◆ **Brief**
The word "html" may appear in lines of the data; say how many such lines there are, with nothing beyond the number.

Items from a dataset
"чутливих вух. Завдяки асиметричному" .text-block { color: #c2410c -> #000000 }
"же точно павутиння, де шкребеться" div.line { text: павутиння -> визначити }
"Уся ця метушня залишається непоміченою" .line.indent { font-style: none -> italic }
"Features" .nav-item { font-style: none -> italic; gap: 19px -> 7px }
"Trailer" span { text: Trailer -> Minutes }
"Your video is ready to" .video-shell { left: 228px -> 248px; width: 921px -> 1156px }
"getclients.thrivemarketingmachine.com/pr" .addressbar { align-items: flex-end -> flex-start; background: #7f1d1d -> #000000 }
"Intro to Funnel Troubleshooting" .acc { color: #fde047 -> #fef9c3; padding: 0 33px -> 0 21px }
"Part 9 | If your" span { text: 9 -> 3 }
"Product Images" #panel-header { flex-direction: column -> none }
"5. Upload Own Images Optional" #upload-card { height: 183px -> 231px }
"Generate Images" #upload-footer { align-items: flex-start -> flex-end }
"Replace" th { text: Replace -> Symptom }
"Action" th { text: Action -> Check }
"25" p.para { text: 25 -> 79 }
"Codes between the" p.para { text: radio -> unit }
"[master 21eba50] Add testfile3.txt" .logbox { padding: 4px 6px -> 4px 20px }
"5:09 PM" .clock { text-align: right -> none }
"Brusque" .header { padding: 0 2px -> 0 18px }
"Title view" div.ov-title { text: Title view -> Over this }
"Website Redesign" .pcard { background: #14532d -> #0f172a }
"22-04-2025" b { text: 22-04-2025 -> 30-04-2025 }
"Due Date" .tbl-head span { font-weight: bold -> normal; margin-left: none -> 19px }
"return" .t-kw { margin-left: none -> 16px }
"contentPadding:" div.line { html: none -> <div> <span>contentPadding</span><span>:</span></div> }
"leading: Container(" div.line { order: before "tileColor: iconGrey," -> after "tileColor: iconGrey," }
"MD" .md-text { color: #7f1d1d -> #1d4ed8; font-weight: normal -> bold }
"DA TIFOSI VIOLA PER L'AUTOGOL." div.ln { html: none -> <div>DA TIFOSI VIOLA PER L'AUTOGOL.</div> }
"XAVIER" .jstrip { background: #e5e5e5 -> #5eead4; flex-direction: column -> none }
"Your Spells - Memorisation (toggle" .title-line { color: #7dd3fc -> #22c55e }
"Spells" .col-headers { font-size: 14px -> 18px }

◆ **Response area**
2